北京的情势急转直下。八月初八日,张之洞的亲信杨锐被捕。十四日,杨锐等六君子不审而诛。八月十五日(9月30日)亥时(晚9…11时),张之洞发电北京黄绍箕:“黄遵宪实是康党,都人有议者否?”张之洞在极为悲痛之际,竟突然指责昔日的朋友黄遵宪是康党!这在当时是一个极大的罪名。而在张之洞幕中诸人,均已公开敌视。第二天晚上,八月十六日亥时,黄遵宪发电张之洞,称梁鼎芬对其发难:
“宪病调理未痊,自揣万难成行,二三日当请总署代奏开去差使,有负恩培,实深惶悚,惟有矢诚图报将来耳。近有人言,汪接梁电云,首逆脱逃,逆某近状,逆超踪迹何若。闻之骇诧。宪生平无党,识康系梁介绍,强学会亦梁代列名。乙未十月在沪见康后,未通一信。卓如实宪至交,偶主张师说,辄力为谏阻。此语曾经佑帅奏闻。在湘每驳康学,曾在南学会中攻其孔子以元统天之说,至为樊锥所诟争。此实佑帅所深悉,湘人所共闻。不意廿年旧交之星海,反加以诬罔。宪不与深辩。伯严曾一再函电代鸣不平。至《时务》改为官报,彼此僻处湘鄂,均不可干涉。星海忽攘臂力争,借我泄忿,斥为预闻。过鄂往见,面言其故,并未绝交,乃腾播恶声,似有仇怨,殊不可解。当此危疑时局,遏冤杜祸,均惟宪台是赖。宪素荷恩知,不敢不告。伏求密察婉释,无任企祷。遵宪。铣。”

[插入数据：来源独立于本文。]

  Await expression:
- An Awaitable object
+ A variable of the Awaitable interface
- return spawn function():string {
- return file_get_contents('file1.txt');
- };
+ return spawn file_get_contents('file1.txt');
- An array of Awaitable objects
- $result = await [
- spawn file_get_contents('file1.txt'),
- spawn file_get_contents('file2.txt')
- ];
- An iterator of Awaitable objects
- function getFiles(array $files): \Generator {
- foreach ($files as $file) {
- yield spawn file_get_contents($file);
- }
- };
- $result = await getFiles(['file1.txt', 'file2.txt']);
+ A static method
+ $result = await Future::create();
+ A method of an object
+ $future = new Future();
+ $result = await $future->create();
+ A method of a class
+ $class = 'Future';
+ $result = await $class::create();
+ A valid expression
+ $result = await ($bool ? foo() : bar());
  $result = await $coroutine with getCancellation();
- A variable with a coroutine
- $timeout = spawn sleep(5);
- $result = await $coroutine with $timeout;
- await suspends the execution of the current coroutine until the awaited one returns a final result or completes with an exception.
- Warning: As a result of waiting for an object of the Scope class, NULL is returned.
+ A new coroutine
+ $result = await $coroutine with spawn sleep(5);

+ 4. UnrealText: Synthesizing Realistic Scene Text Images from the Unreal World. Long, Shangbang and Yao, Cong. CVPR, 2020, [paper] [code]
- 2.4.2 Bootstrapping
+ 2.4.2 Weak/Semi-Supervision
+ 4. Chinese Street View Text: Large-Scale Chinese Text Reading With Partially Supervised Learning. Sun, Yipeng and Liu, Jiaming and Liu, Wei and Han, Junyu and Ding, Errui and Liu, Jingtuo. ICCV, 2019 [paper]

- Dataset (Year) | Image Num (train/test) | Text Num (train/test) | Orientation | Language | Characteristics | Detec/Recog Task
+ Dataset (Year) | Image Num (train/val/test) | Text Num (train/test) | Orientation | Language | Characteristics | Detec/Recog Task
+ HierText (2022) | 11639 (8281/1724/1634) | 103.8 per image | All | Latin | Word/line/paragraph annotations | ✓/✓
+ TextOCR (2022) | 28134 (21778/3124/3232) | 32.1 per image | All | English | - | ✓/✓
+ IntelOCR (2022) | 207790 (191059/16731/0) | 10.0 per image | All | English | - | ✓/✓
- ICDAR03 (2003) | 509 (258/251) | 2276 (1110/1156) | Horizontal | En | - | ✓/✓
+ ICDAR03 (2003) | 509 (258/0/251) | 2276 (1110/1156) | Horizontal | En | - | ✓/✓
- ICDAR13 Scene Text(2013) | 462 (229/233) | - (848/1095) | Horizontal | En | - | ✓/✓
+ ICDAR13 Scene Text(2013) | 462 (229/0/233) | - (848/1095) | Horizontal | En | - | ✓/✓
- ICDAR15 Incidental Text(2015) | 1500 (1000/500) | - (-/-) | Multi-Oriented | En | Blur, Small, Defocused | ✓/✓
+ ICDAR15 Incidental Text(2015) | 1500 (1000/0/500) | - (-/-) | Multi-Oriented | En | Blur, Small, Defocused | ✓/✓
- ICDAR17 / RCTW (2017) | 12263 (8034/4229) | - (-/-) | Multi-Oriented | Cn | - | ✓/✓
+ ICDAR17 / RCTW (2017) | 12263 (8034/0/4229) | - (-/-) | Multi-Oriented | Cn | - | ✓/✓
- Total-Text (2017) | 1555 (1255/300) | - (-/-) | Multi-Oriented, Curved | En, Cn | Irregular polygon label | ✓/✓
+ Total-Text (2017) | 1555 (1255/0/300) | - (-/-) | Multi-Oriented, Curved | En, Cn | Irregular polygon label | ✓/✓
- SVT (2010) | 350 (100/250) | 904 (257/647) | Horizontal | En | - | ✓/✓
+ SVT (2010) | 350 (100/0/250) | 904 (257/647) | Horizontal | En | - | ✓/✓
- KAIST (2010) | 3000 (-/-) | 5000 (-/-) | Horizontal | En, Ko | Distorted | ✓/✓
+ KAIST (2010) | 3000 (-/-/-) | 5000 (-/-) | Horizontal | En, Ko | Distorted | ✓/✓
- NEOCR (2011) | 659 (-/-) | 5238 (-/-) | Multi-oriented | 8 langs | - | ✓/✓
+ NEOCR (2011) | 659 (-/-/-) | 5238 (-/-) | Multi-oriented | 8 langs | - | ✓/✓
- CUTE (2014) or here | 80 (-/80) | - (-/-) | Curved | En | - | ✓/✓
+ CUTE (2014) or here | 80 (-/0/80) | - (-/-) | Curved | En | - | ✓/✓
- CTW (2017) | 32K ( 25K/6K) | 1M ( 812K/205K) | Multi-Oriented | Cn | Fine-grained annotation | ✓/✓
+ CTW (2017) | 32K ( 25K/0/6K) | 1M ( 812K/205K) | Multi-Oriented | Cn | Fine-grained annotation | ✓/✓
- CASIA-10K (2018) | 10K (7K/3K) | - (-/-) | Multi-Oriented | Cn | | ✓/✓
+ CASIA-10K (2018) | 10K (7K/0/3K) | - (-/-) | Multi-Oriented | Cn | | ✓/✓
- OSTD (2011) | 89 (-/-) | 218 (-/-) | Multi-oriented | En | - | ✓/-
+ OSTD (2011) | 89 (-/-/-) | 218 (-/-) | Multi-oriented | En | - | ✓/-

其中“汪接梁电云,首逆脱逃,逆某近状,逆超踪迹何若”一语,“汪”是汪康年,“梁”是梁鼎芬,“首逆”是康有为,“逆超”是梁启超,而“逆某”正指黄遵宪。黄遵宪此电自辩其非为“康党”,并称自光绪二十一年十月与康有为相见后,未通一信。他此时还不知道,武昌方面早就视其为“附康”,此时在张之洞的指斥下已是同仇敌忾。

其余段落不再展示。